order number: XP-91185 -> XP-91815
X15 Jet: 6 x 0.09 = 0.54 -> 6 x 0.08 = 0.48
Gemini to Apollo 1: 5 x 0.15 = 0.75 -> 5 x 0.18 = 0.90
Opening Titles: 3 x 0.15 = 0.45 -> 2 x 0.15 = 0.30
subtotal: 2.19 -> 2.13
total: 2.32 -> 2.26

============

**PROBLEM DESCRIPTION:**
What's needed is an exact copy of every entry.

**TASK RESPONSE:**
order number: XP-91185 -> XP-91815
X15 Jet: 6 x 0.09 = 0.54 -> 6 x 0.08 = 0.48
Gemini to Apollo 1: 5 x 0.15 = 0.75 -> 5 x 0.18 = 0.90
Opening Titles: 3 x 0.15 = 0.45 -> 2 x 0.15 = 0.30
subtotal: 2.19 -> 2.13
total: 2.32 -> 2.26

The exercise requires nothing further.